The CUDA compiled programs cannot run correctly on GPU.

Some information about the enviroment:

$ uname -a
Linux dedsec 4.14.12-1-ARCH #1 SMP PREEMPT Fri Jan 5 18:19:34 UTC 2018 x86_64 GNU/Linux
$ lspci | grep VGA
00:02.0 VGA compatible controller: Intel Corporation 3rd Gen Core processor Graphics Controller (rev 09)
01:00.0 VGA compatible controller: NVIDIA Corporation GF108M [GeForce GT 620M/630M/635M/640M LE] (rev a1)
$ echo $PATH
/opt/cuda/bin:/opt/cuda/bin:/usr/local/sbin:/usr/local/bin:/usr/bin:/opt/android-sdk/platform-tools:/opt/android-sdk/tools:/opt/android-sdk/tools/bin:/opt/cuda/bin:/usr/lib/jvm/default/bin:/usr/bin/site_perl:/usr/bin/vendor_perl:/usr/bin/core_perl

I have both graphics card of Intel HD4000 and Nvidia GeForce GT 630M, so I use bumblebee to run programs.
The command optirun runs fine on other programs but when I type:

$ optirun nsight
OpenJDK 64-Bit Server VM warning: ignoring option MaxPermSize=256m; support was removed in 8.0
CompilerOracle: exclude java/lang/reflect/Array.newInstance
### Excluding compile: static java.lang.reflect.Array::newInstance
OpenJDK 64-Bit Server VM warning: You have loaded library /home/kvar_ispw17/.eclipse/org.eclipse.platform_4.4.1_939389857_linux_gtk_x86_64/configuration/org.eclipse.osgi/19/0/.cp/libvp_linux_x86_64.so which might have disabled stack guard. The VM will try to fix the stack guard now.
It's highly recommended that you fix the library with 'execstack -c <libfile>', or link it with '-z noexecstack'.
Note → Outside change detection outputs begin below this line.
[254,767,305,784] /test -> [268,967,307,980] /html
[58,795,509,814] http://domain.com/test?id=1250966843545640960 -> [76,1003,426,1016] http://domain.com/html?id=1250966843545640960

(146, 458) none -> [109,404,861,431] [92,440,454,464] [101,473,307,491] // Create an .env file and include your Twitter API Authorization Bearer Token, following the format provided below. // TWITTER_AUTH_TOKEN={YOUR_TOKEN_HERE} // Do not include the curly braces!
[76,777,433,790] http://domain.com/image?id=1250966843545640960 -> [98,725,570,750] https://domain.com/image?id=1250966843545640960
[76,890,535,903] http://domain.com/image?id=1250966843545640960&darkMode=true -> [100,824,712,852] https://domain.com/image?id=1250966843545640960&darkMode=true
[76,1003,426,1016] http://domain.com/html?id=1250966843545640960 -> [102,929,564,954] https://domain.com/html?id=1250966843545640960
Then there is a window shows:

Unable to locate CUDA libraries and establish connection with CUDA driver.
unknown event sm_cta_launched

And here are the CUDA test utilities:

[root@dedsec release]# ./deviceQuery
./deviceQuery Starting...

 CUDA Device Query (Runtime API) version (CUDART static linking)
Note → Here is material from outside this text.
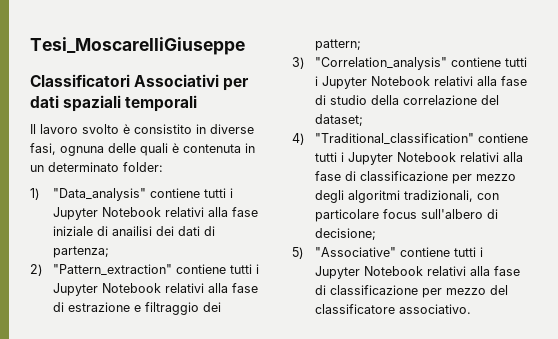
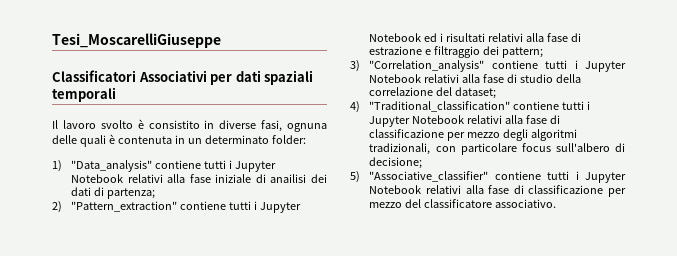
(161, 288) none -> [424,33,486,42] ed i risultati
[314,247,396,257] "Associative" -> [369,171,489,182] "Associative_classifier"

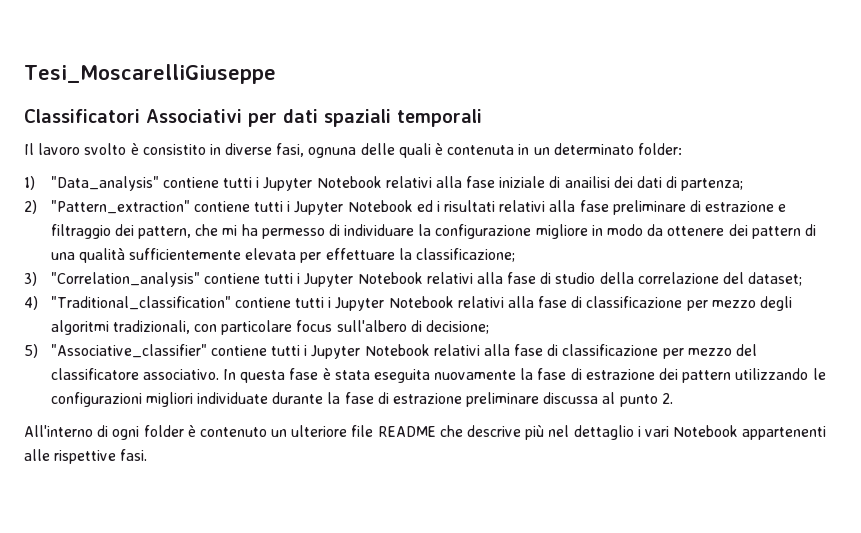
(569, 37) none -> [612,200,686,215] preliminare
[502,47,544,58] pattern; -> [137,224,816,239] [50,247,515,263] pattern, che mi ha permesso di individuare la configurazione migliore in modo da ottenere dei pattern di una qualità sufficientemente elevata per effettuare la classificazione;
(557, 203) none -> [222,368,826,383] [50,392,673,407] [24,425,827,440] [24,449,148,464] In questa fase è stata eseguita nuovamente la fase di estrazione dei pattern utilizzando le configurazioni migliori individuate durante la fase di estrazione preliminare discussa al punto 2. // All'interno di ogni folder è contenuto un ulteriore file README che descrive più nel dettaglio i vari Notebook appartenenti alle rispettive fasi.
Detected 1 CUDA Capable device(s)

Device 0: "GeForce GT 630M"
  CUDA Driver Version / Runtime Version          9.1 / 9.1
  CUDA Capability Major/Minor version number:    2.1
  Total amount of global memory:                 964 MBytes (1011220480 bytes)
MapSMtoCores for SM 2.1 is undefined.  Default to use 64 Cores/SM
MapSMtoCores for SM 2.1 is undefined.  Default to use 64 Cores/SM
  ( 2) Multiprocessors, ( 64) CUDA Cores/MP:     128 CUDA Cores
  GPU Max Clock rate:                            950 MHz (0.95 GHz)
  Memory Clock rate:                             900 Mhz
  Memory Bus Width:                              128-bit
  L2 Cache Size:                                 131072 bytes
  Maximum Texture Dimension Size (x,y,z)         1D=(65536), 2D=(65536, 65535), 3D=(2048, 2048, 2048)
  Maximum Layered 1D Texture Size, (num) layers  1D=(16384), 2048 layers
  Maximum Layered 2D Texture Size, (num) layers  2D=(16384, 16384), 2048 layers
  Total amount of constant memory:               65536 bytes
  Total amount of shared memory per block:       49152 bytes
  Total number of registers available per block: 32768
  Warp size:                                     32
  Maximum number of threads per multiprocessor:  1536
  Maximum number of threads per block:           1024
  Max dimension size of a thread block (x,y,z): (1024, 1024, 64)
  Max dimension size of a grid size    (x,y,z): (65535, 65535, 65535)
  Maximum memory pitch:                          2147483647 bytes
  Texture alignment:                             512 bytes
  Concurrent copy and kernel execution:          Yes with 1 copy engine(s)
  Run time limit on kernels:                     No
  Integrated GPU sharing Host Memory:            No
  Support host page-locked memory mapping:       Yes
  Alignment requirement for Surfaces:            Yes
  Device has ECC support:                        Disabled
  Device supports Unified Addressing (UVA):      Yes
  Supports Cooperative Kernel Launch:            No
  Supports MultiDevice Co-op Kernel Launch:      No
  Device PCI Domain ID / Bus ID / location ID:   0 / 1 / 0
  Compute Mode:
     < Default (multiple host threads can use ::cudaSetDevice() with device simultaneously) >

deviceQuery, CUDA Driver = CUDART, CUDA Driver Version = 9.1, CUDA Runtime Version = 9.1, NumDevs = 1
Result = PASS
[root@dedsec release]# ./bandwidthTest 
[CUDA Bandwidth Test] - Starting...
Running on...

 Device 0: GeForce GT 630M
 Quick Mode

 Host to Device Bandwidth, 1 Device(s)
 PINNED Memory Transfers
   Transfer Size (Bytes)	Bandwidth(MB/s)
   33554432			5520.8

 Device to Host Bandwidth, 1 Device(s)
 PINNED Memory Transfers
   Transfer Size (Bytes)	Bandwidth(MB/s)
   33554432			5316.6

 Device to Device Bandwidth, 1 Device(s)
 PINNED Memory Transfers
   Transfer Size (Bytes)	Bandwidth(MB/s)
   33554432			24882.4

Result = PASS

NOTE: The CUDA Samples are not meant for performance measurements. Results may vary when GPU Boost is enabled.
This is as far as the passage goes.